• _Work order_
For the entries that follow, restate word for word the line containing "(114, 395) none", the line containing "[294,704,462,717] Menu. Huge", and every line that lies between them.

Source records
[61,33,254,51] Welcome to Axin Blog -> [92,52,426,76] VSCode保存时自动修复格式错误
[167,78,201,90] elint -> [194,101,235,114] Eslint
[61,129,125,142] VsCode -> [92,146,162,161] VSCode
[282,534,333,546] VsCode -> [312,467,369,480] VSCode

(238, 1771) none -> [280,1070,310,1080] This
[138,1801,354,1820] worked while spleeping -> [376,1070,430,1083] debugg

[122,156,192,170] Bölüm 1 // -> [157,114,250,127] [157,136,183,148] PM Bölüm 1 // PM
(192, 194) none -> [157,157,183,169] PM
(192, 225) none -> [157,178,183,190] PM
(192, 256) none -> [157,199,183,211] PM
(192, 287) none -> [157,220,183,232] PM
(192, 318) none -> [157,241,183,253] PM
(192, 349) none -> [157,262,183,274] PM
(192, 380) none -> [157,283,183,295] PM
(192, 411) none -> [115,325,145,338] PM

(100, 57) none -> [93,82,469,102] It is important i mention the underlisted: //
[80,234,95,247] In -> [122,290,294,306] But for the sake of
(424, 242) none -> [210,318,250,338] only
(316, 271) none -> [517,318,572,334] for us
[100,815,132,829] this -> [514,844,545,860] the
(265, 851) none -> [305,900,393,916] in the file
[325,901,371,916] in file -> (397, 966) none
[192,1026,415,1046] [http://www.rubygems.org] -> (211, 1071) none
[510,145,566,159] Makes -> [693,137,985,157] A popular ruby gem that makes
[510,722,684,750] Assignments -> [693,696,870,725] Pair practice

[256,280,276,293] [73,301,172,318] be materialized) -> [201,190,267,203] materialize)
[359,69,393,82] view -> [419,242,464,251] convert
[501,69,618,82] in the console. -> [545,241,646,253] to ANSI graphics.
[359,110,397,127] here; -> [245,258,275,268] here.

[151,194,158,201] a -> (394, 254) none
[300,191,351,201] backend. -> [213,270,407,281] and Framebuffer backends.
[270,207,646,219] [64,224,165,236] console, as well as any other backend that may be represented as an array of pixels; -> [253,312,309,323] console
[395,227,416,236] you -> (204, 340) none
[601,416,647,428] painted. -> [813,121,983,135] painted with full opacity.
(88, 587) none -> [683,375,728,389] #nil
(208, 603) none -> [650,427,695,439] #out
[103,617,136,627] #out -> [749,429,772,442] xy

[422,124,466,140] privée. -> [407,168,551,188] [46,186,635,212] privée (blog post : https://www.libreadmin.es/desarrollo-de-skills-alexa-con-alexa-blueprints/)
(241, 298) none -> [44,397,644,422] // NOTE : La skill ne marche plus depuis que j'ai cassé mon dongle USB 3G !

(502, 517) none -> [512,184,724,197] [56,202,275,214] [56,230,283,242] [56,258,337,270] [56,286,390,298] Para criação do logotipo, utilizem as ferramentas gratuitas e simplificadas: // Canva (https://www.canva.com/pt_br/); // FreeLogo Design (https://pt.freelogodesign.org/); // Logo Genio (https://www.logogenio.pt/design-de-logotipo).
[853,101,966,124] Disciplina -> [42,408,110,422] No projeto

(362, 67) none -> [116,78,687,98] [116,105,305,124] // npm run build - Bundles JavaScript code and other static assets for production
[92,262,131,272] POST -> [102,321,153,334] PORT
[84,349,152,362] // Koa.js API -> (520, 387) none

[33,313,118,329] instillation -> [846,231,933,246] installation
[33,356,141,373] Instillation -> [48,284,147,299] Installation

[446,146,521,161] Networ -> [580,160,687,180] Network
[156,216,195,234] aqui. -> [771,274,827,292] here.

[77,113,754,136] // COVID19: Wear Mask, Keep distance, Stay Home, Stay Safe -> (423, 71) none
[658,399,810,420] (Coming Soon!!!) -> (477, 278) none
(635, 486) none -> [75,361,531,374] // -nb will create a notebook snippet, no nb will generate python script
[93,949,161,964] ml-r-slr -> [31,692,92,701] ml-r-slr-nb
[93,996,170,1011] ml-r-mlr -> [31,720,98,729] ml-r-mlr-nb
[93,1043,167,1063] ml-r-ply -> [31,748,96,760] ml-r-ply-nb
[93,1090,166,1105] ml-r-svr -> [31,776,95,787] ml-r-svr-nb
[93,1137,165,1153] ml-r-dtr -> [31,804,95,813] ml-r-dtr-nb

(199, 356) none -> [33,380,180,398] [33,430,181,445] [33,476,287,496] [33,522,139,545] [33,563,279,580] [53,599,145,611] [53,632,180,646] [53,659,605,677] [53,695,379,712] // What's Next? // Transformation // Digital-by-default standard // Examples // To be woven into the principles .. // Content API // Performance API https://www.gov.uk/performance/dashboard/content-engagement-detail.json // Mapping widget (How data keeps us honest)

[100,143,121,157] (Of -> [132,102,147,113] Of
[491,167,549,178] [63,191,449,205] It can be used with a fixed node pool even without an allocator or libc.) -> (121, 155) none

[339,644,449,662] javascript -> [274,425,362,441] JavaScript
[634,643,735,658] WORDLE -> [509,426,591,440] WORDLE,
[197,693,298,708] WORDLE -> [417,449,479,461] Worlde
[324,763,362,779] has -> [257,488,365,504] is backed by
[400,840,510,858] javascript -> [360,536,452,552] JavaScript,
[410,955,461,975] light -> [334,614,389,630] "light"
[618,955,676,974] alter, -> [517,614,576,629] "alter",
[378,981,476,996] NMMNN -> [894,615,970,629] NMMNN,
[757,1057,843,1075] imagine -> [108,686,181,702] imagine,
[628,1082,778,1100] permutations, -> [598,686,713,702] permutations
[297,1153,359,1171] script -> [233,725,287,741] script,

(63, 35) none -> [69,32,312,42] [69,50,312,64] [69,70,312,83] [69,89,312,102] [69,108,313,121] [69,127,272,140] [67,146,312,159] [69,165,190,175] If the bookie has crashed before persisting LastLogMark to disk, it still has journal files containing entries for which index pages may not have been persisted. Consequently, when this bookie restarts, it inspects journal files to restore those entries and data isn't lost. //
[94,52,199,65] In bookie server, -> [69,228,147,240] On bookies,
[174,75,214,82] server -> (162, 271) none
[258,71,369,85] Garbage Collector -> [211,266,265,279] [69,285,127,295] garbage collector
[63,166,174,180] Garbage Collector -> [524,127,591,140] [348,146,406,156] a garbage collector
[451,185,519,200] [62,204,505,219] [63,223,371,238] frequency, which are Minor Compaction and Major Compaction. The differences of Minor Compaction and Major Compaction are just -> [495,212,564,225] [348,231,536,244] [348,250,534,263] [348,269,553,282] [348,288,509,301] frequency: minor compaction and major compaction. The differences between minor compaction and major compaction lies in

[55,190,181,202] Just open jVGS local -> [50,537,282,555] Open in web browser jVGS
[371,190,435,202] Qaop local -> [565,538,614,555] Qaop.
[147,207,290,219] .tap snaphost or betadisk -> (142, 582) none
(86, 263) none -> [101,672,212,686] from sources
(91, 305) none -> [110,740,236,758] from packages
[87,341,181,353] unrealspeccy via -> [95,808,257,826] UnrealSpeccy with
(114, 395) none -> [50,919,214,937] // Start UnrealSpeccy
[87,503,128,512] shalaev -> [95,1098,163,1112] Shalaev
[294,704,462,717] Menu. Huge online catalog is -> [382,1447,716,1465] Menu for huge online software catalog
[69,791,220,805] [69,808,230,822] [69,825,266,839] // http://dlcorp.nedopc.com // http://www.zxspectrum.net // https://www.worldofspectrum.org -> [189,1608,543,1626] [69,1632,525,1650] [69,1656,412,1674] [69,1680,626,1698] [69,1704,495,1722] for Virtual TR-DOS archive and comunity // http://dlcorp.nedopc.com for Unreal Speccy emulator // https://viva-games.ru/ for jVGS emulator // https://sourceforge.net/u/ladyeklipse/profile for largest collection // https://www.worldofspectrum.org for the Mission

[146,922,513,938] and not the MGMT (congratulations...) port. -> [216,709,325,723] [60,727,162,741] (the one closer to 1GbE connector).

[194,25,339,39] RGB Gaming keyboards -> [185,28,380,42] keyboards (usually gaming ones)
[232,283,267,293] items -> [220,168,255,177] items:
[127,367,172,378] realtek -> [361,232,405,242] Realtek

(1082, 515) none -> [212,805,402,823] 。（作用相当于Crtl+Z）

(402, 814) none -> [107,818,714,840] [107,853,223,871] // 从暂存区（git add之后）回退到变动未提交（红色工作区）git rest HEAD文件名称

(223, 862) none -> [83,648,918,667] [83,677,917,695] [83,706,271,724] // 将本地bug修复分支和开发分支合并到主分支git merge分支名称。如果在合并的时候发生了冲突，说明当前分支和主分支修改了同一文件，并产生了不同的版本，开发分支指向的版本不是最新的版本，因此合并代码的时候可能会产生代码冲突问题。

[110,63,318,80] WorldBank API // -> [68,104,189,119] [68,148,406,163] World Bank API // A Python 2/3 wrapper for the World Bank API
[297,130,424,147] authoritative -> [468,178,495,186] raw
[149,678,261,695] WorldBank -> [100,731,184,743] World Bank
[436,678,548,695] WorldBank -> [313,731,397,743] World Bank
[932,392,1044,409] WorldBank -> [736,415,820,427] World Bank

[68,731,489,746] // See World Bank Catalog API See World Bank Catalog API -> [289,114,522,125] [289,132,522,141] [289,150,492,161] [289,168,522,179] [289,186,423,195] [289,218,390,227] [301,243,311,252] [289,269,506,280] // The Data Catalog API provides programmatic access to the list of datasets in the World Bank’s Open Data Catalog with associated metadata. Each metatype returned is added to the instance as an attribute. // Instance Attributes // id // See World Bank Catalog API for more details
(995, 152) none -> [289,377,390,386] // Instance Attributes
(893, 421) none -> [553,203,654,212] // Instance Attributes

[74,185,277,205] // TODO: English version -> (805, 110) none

• _Worked solution_
(114, 395) none -> [50,919,214,937] // Start UnrealSpeccy
[87,503,128,512] shalaev -> [95,1098,163,1112] Shalaev
[294,704,462,717] Menu. Huge online catalog is -> [382,1447,716,1465] Menu for huge online software catalog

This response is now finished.